I first noticed that something was wrong in 8th grade. Apparently, so did one of my teachers, because she asked me if anything was wrong. Unfortunately, she did so in front of the whole class. From that day on, I put up a wall to protect myself from the embarrassment of having a stigmatized illness. I wore a mask—a façade—to cover up what I was actually going through. I didn’t feel comfortable sharing my feelings with any adults in my life at that time.

My depression continued in high school. I was hoping that someone—anyone—would bring up the topics of depression and suicide, so that I wouldn’t hTeensave to. In school, there were always lessons about alcohol, drugs, and safe sex—but never ONCE were depression or suicide mentioned. Maybe, just maybe, if the adults in my life had been educated in these topics, I would have felt comfortable asking for help, and I would have been spared years of suffering.

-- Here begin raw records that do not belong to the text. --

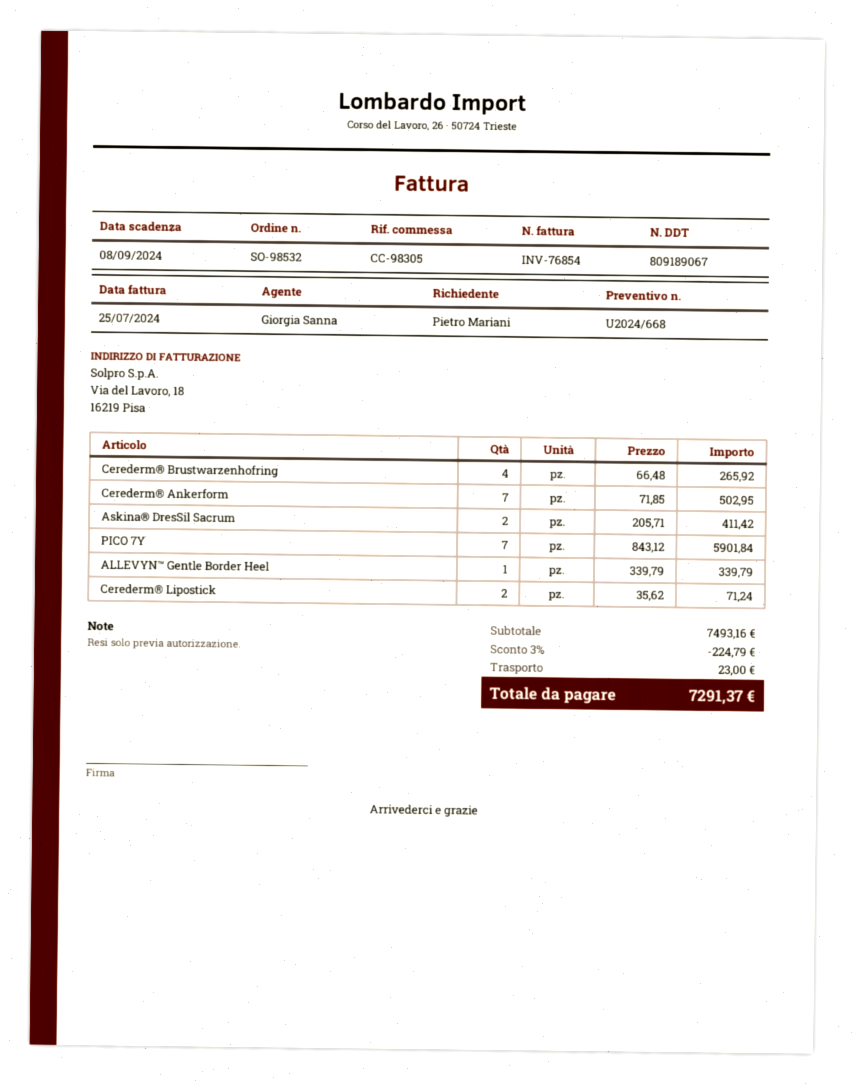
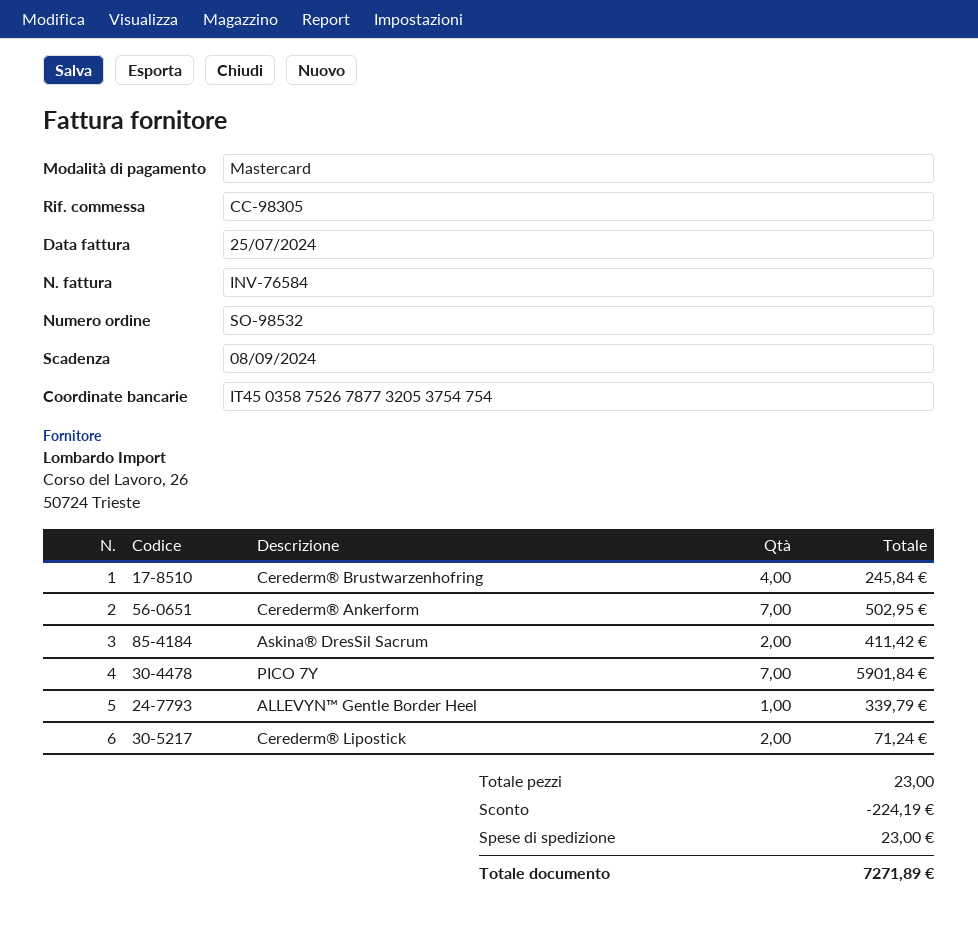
invoice number: INV-76854 -> INV-76584
Cerederm® Brustwarzenhofring: 4 for 265.92 -> 4 for 245.84
discount: 224.79 -> 224.19
total: 7291.37 -> 7271.89

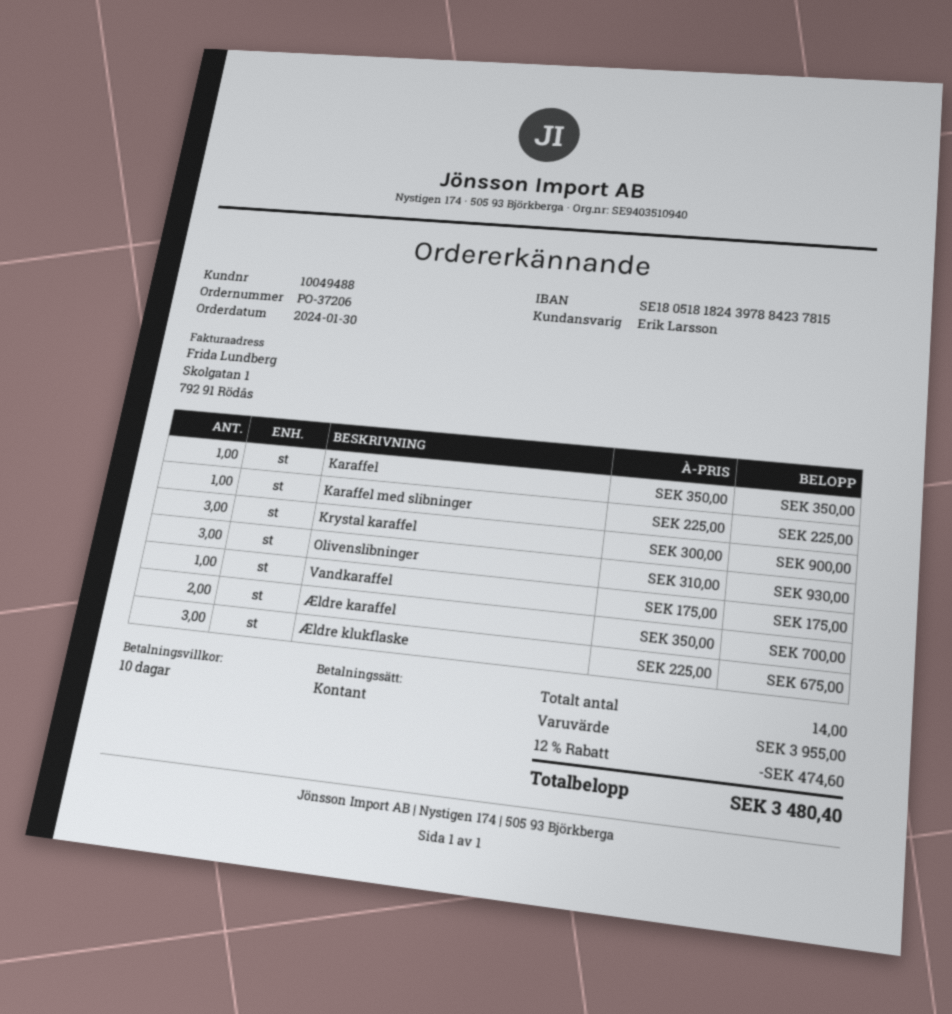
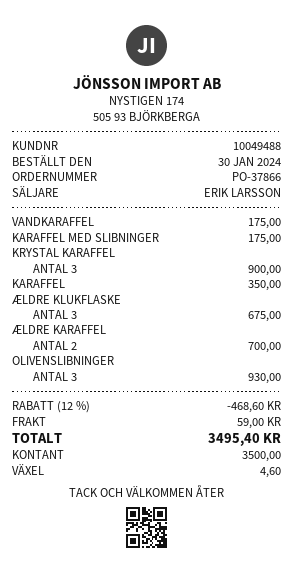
order number: PO-37206 -> PO-37866
Karaffel med slibninger: 1 for 225.00 -> 1 for 175.00
discount: 12% = 474.60 -> 12% = 468.60
shipping: none -> 59.00
total: 3480.40 -> 3495.40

But I’m one of the lucky ones. I did get help. I’m here today as the voice of those who are not yet being heard – the child who’s sitting in a class full of students thinking he or she is the only one feeling this way…or the teen who can’t focus in school because he or she is trapped by the isolation and pain of depression.

Help IS available—ask your friends, your resource staff at school, your parents, or call the suicide hotline at 1-800-273-TALK(1-800-273-8255). The right resources are there—look for them—because they CAN save your life!